Change listing data:
▽

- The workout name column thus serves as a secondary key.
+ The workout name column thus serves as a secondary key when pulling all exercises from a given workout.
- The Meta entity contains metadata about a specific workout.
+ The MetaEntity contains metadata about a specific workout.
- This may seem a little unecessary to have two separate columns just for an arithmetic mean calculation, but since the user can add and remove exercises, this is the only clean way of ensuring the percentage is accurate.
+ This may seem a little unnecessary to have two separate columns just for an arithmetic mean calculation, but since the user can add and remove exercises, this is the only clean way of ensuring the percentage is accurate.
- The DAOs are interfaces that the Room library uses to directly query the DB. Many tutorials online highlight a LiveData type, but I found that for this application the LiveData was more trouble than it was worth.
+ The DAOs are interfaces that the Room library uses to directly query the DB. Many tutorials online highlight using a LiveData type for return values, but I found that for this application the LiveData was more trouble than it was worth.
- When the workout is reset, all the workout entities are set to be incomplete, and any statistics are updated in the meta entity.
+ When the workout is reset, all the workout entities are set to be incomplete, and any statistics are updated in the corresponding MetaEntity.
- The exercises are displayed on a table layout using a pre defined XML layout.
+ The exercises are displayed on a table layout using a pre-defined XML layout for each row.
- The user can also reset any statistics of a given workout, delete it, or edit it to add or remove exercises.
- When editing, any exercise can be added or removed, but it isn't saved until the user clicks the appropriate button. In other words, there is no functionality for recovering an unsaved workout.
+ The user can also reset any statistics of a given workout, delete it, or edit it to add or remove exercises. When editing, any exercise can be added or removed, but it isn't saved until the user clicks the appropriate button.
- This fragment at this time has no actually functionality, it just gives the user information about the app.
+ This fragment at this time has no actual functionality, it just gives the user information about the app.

△
▽

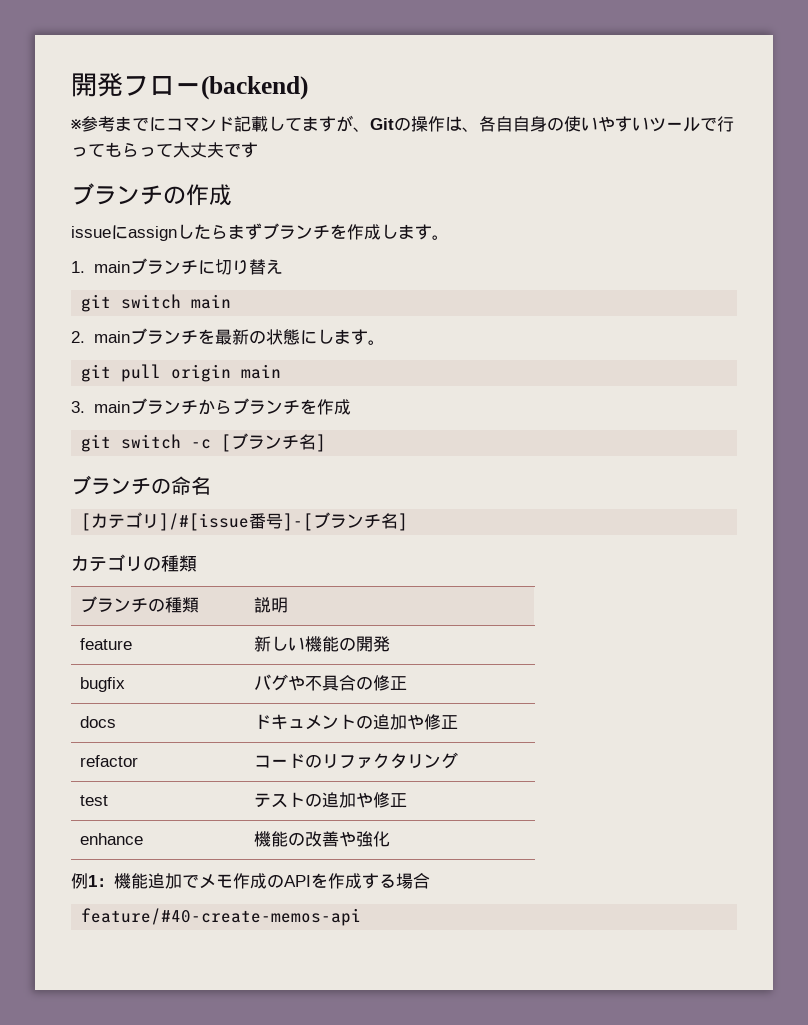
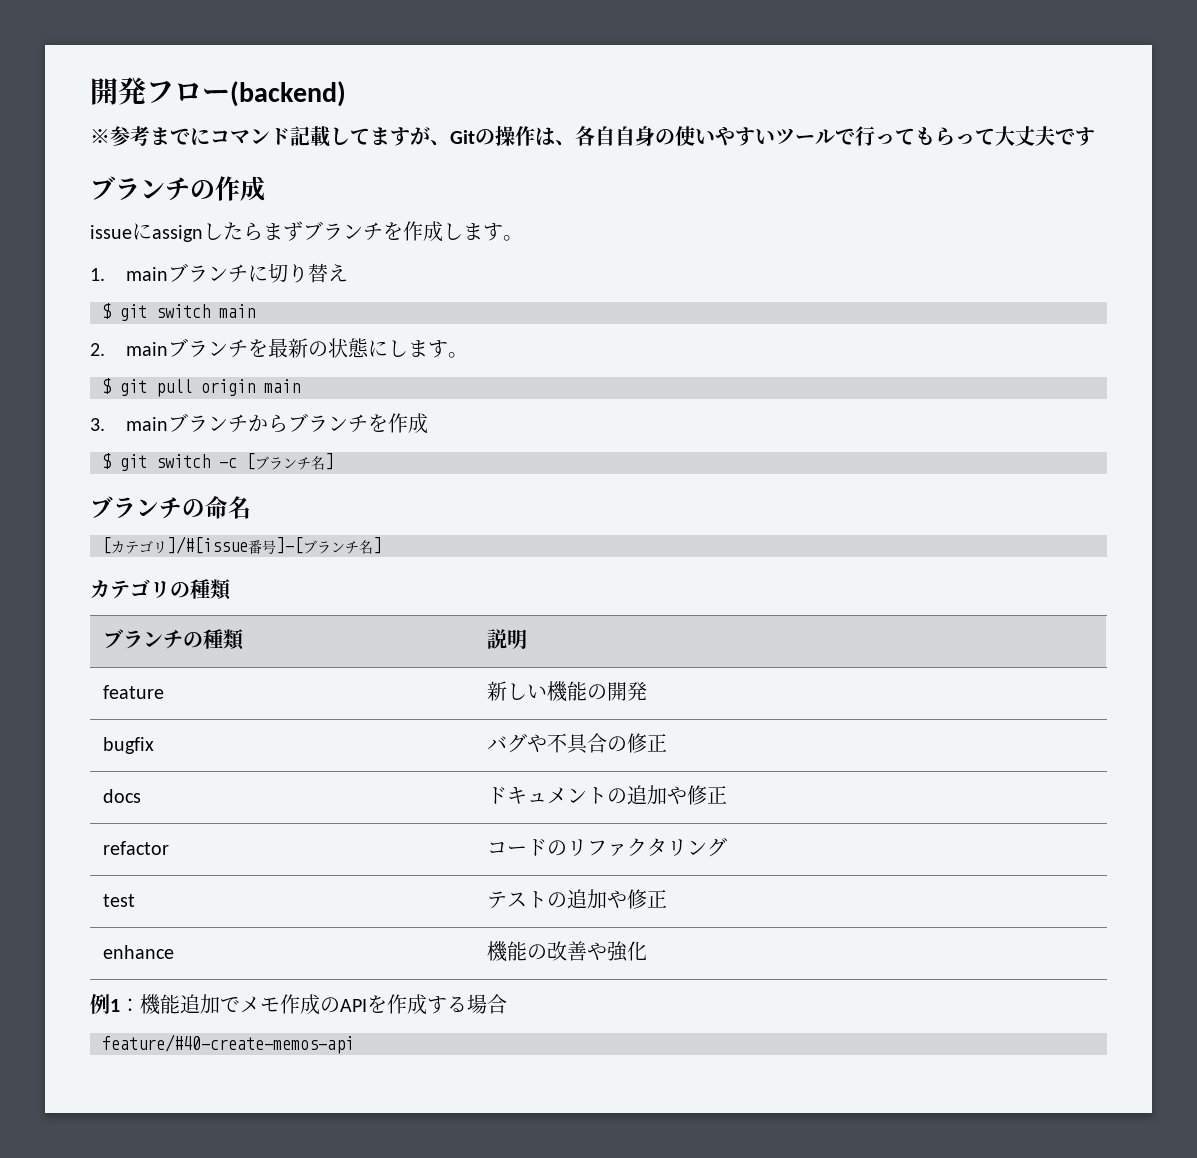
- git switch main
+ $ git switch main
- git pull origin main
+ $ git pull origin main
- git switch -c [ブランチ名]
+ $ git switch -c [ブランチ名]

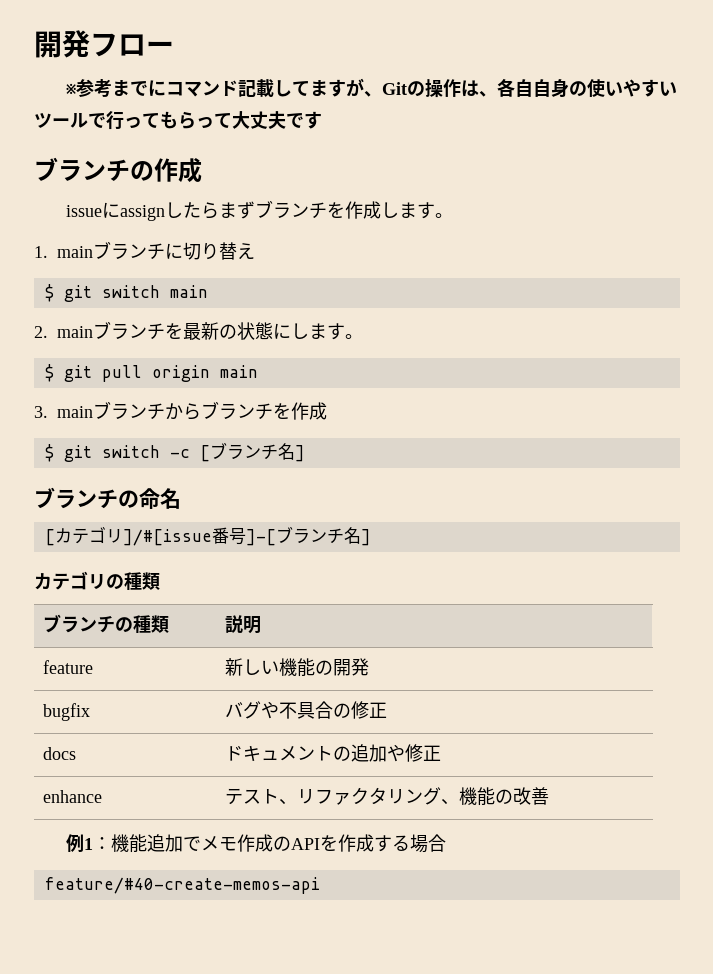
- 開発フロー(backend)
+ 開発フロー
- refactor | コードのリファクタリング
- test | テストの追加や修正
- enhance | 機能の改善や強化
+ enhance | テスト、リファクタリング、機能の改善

△

__Work item__: Within the data above, the lines from the one with "- The workout" to the one with "- The user can" must be repeated exactly; no other line belongs in the answer.

__Response to the task__:
- The workout name column thus serves as a secondary key.
+ The workout name column thus serves as a secondary key when pulling all exercises from a given workout.
- The Meta entity contains metadata about a specific workout.
+ The MetaEntity contains metadata about a specific workout.
- This may seem a little unecessary to have two separate columns just for an arithmetic mean calculation, but since the user can add and remove exercises, this is the only clean way of ensuring the percentage is accurate.
+ This may seem a little unnecessary to have two separate columns just for an arithmetic mean calculation, but since the user can add and remove exercises, this is the only clean way of ensuring the percentage is accurate.
- The DAOs are interfaces that the Room library uses to directly query the DB. Many tutorials online highlight a LiveData type, but I found that for this application the LiveData was more trouble than it was worth.
+ The DAOs are interfaces that the Room library uses to directly query the DB. Many tutorials online highlight using a LiveData type for return values, but I found that for this application the LiveData was more trouble than it was worth.
- When the workout is reset, all the workout entities are set to be incomplete, and any statistics are updated in the meta entity.
+ When the workout is reset, all the workout entities are set to be incomplete, and any statistics are updated in the corresponding MetaEntity.
- The exercises are displayed on a table layout using a pre defined XML layout.
+ The exercises are displayed on a table layout using a pre-defined XML layout for each row.
- The user can also reset any statistics of a given workout, delete it, or edit it to add or remove exercises.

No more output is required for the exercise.